This story was first published at The Progressive.
The United States is locked and loaded. This nation has more guns than people and, not surprisingly, an appalling level of gun violence.
The gun homicide rate in the United States is nearly eight times higher than the rate in Canada, and a whopping 100 times higher than in Britain. This year is shaping up to be particularly horrific. As of July 10, the United States had recorded more than 23,200 deaths from firearms, counting both suicides and unlawful killings, according to the Washington, D.C.-based Gun Violence Archive. We also have had more than 340 mass shootings (defined as an event involving four or more victims).
In any sane democracy, one might expect the highest court in the land to step in and do something to uphold sensible gun-control regulations when given the opportunity. But in fact, our Supreme Court is poised to do just the opposite in a case it will hear next fall.
The case is New York State Pistol Association v. Corlett. It was brought by two individuals and the state affiliate of the National Rifle Association to overturn a New York law that places strict limits on the issuance of concealed weapons permits.
Under New York's regulatory scheme, people seeking such permits are required to demonstrate a special need for protection—"proper cause" in the words of the statute—to qualify. The NRA contends the law violates the Second Amendment. It wants even more guns on our streets and in our communities.
After losing in the lower courts, the plaintiffs appealed to the Supreme Court, where they are considered likely to prevail. With the addition of three Trump appointees—Neil Gorsuch, Brett Kavanaugh, and Amy Coney Barrett—conservatives now hold a solid 6-3 majority on our most powerful judicial body. No longer constrained by the need for caution and compromise, they are set to dramatically extend gun rights under the Second Amendment.
Should the New York statute be declared unconstitutional, similar measures in California, New Jersey, Delaware, Hawaii, Maryland, Massachusetts, Connecticut, and elsewhere could also fall, with dire and deadly consequences for public safety.

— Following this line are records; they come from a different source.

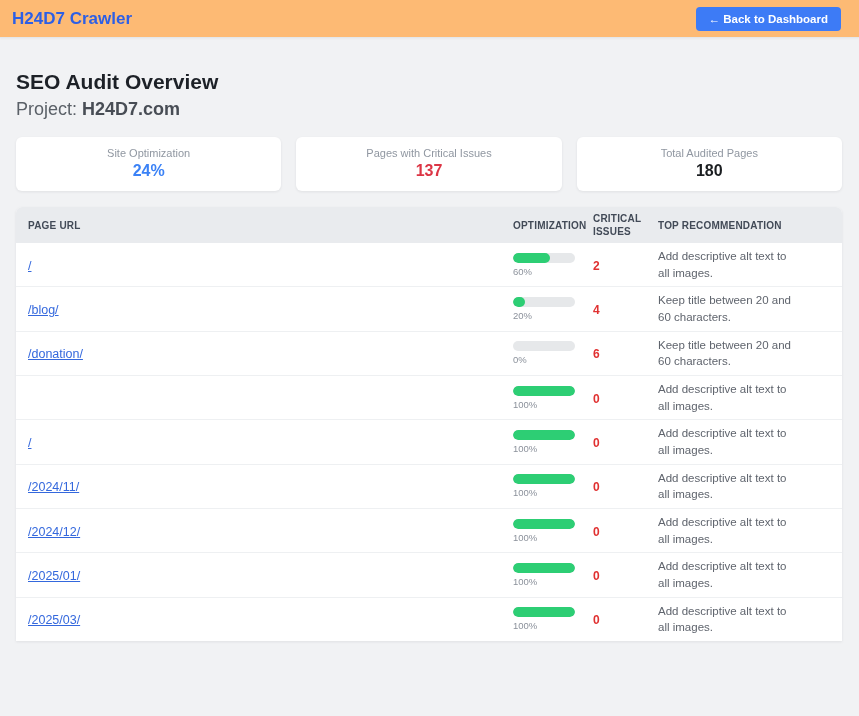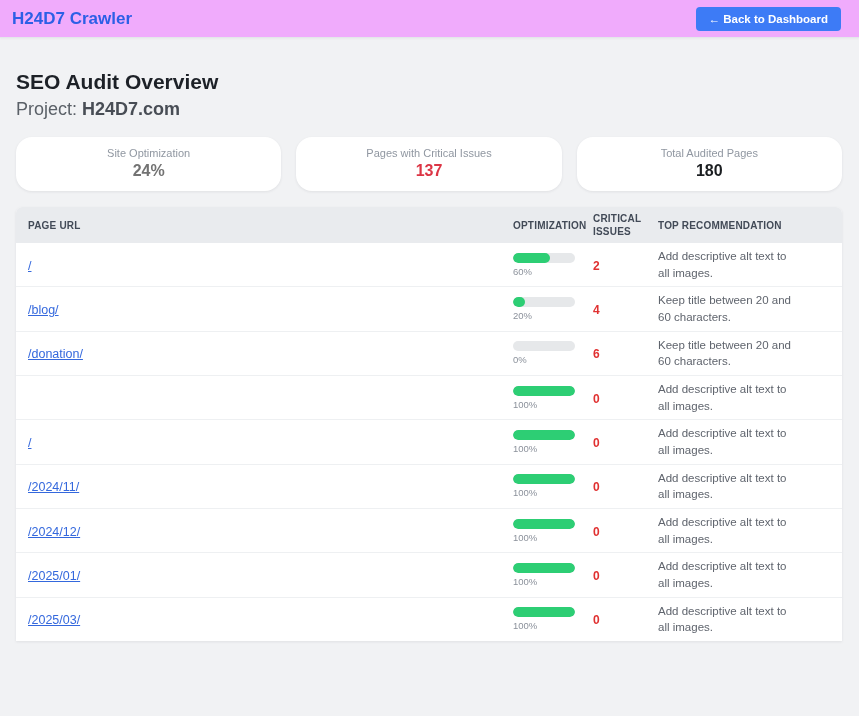"H24D7 Crawler" .topbar { background: #f0abfc -> #fdba74 }
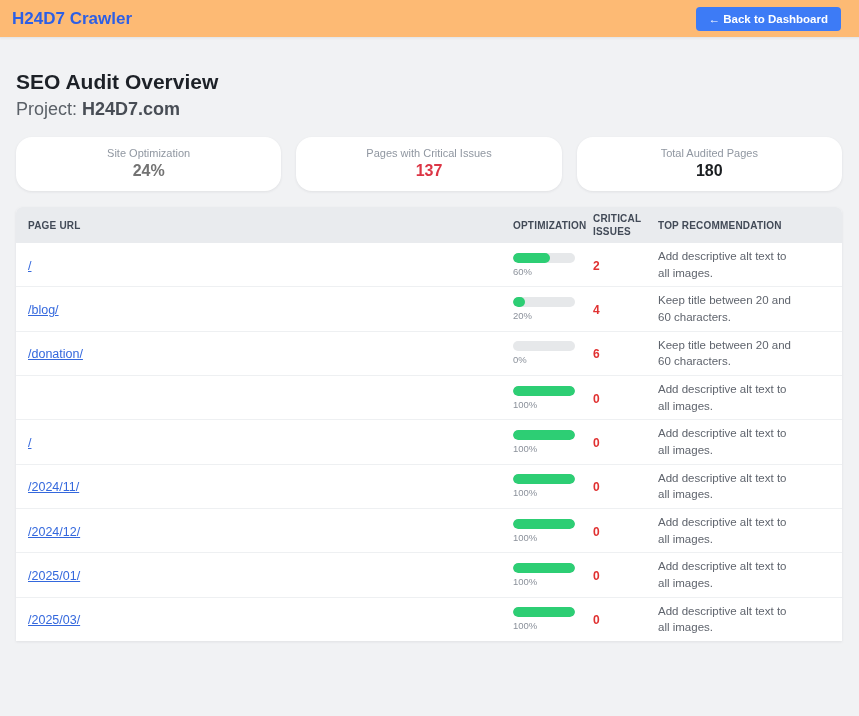"Site Optimization" .card { border-radius: 16px -> 6px }
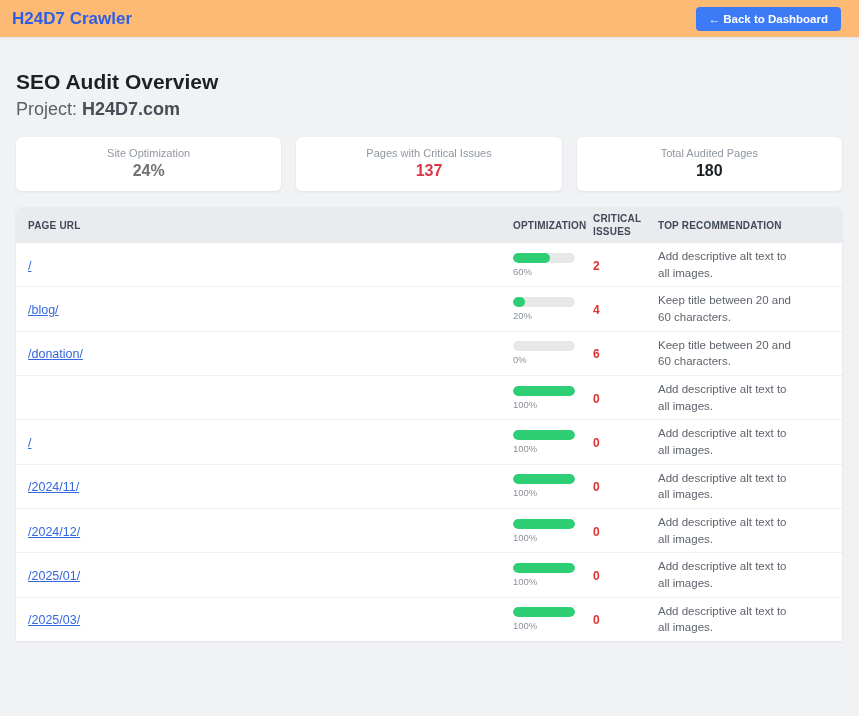"24%" div.card-value { color: #737373 -> #3b82f6 }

It's worth remembering, as we prepare for the onslaught, that the Supreme Court wasn't always a friendly venue for the NRA and the gun-rights lobby. To the contrary, prior to the court's landmark 2008 ruling in District of Columbia v. Heller, the great weight of academic scholarship as well as the court's 1939 decision in United States v. Miller had construed the Second Amendment, in keeping with the actual debates of the Constitutional Convention, as protecting gun ownership only in connection with service in long-since antiquated state militias.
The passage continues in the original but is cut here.